Den weltweit einzigartigen Prototyp haben das Helmholtz-Zentrum Rossendorf und die Hochschulmedizin Dresden gemeinsam entwickelt. Das Gerät wurde am Montag im Beisein von Ministerpräsident Michael Kretschmer eingeweiht, es soll die Heilungsmöglichkeit der Tumore deutlich verbessern.

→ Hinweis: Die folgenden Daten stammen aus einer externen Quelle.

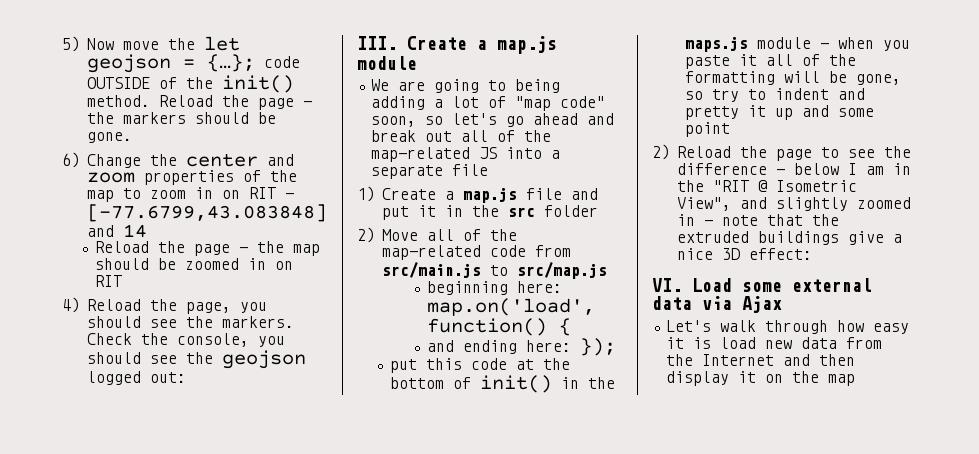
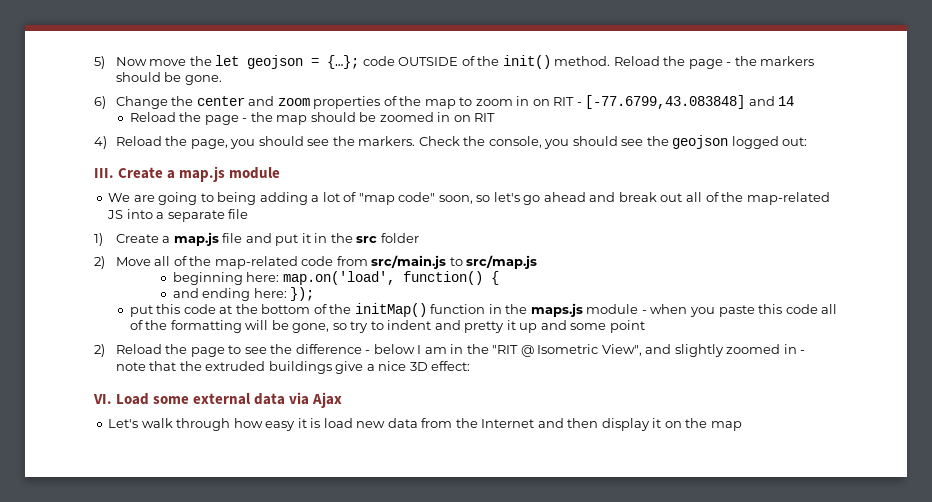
- put this code at the bottom of init() in the maps.js module - when you paste it all of the formatting will be gone, so try to indent and pretty it up and some point
+ put this code at the bottom of the initMap() function in the maps.js module - when you paste this code all of the formatting will be gone, so try to indent and pretty it up and some point

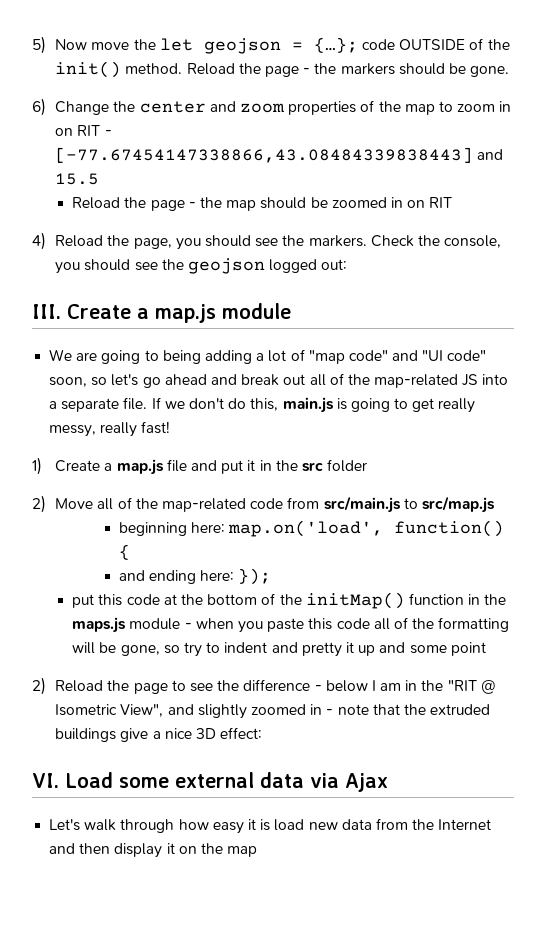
- 6) Change the center and zoom properties of the map to zoom in on RIT - [-77.6799,43.083848] and 14
+ 6) Change the center and zoom properties of the map to zoom in on RIT - [-77.67454147338866,43.08484339838443] and 15.5
- We are going to being adding a lot of "map code" soon, so let's go ahead and break out all of the map-related JS into a separate file
+ We are going to being adding a lot of "map code" and "UI code" soon, so let's go ahead and break out all of the map-related JS into a separate file. If we don't do this, main.js is going to get really messy, really fast!

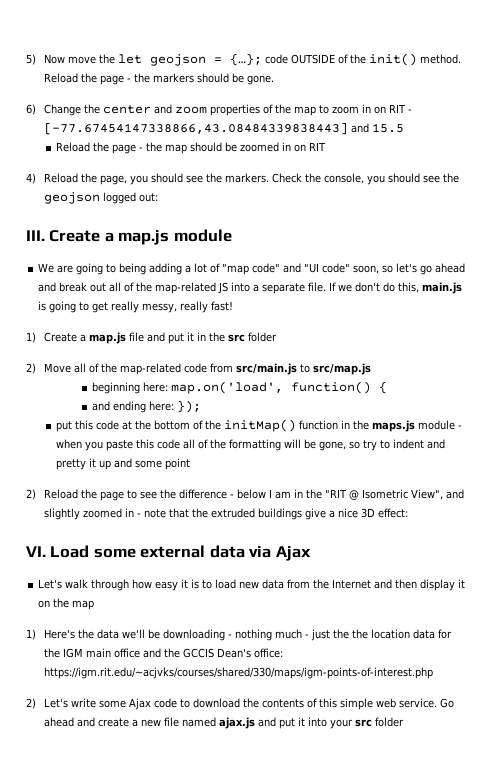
- Let's walk through how easy it is load new data from the Internet and then display it on the map
+ Let's walk through how easy it is to load new data from the Internet and then display it on the map
+ 1) Here's the data we'll be downloading - nothing much - just the the location data for the IGM main office and the GCCIS Dean's office: https://igm.rit.edu/~acjvks/courses/shared/330/maps/igm-points-of-interest.php
+ 2) Let's write some Ajax code to download the contents of this simple web service. Go ahead and create a new file named ajax.js and put it into your src folder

Bis erste Patienten mit der neuen Technik behandelt werden können, wird es aber noch einige Jahre dauern. Zunächst testen die Wissenschaftler die Anlage. Mit dem Prototyp werden künftig Studien durchgeführt, um den Mehrwert dieses neuen Prototyps für bewegliche Tumoren im Brustkorb, Bauchraum und Becken aufzuzeigen.
„Das Besondere an der Hochschulmedizin Dresden ist die enge Verbindung zwischen Patientenversorgung und Wissenschaft“, erklärt Prof. Michael Albrecht, Medizinischer Vorstand des Universitätsklinikums. „Wir haben schon immer einen besonderen Fokus auf innovative, moderne Therapieansätze gelegt. Der innovative Sprung, den wir jetzt mit dem neuen Prototyp machen, zeigt, dass wir dabei stets Vorreiter sind.“
Aufgebaut ist der Prototyp auf dem Gelände der Hochschulmedizin Dresden. Dort beschäftigt sich ein internationales Forscherteam mit den innovativen Möglichkeiten der Krebstherapie.
Die Entwicklung und Installation des Prototyps wurde in enger Zusammenarbeit mit internationalen Industriepartnern ermöglicht. Die Firma ASG Superconductors aus Italien ist Hersteller des MRT-Gerätes, die Firma MagnetTx Oncology Solutions aus Kanada konstruierte die drehbare Gantry.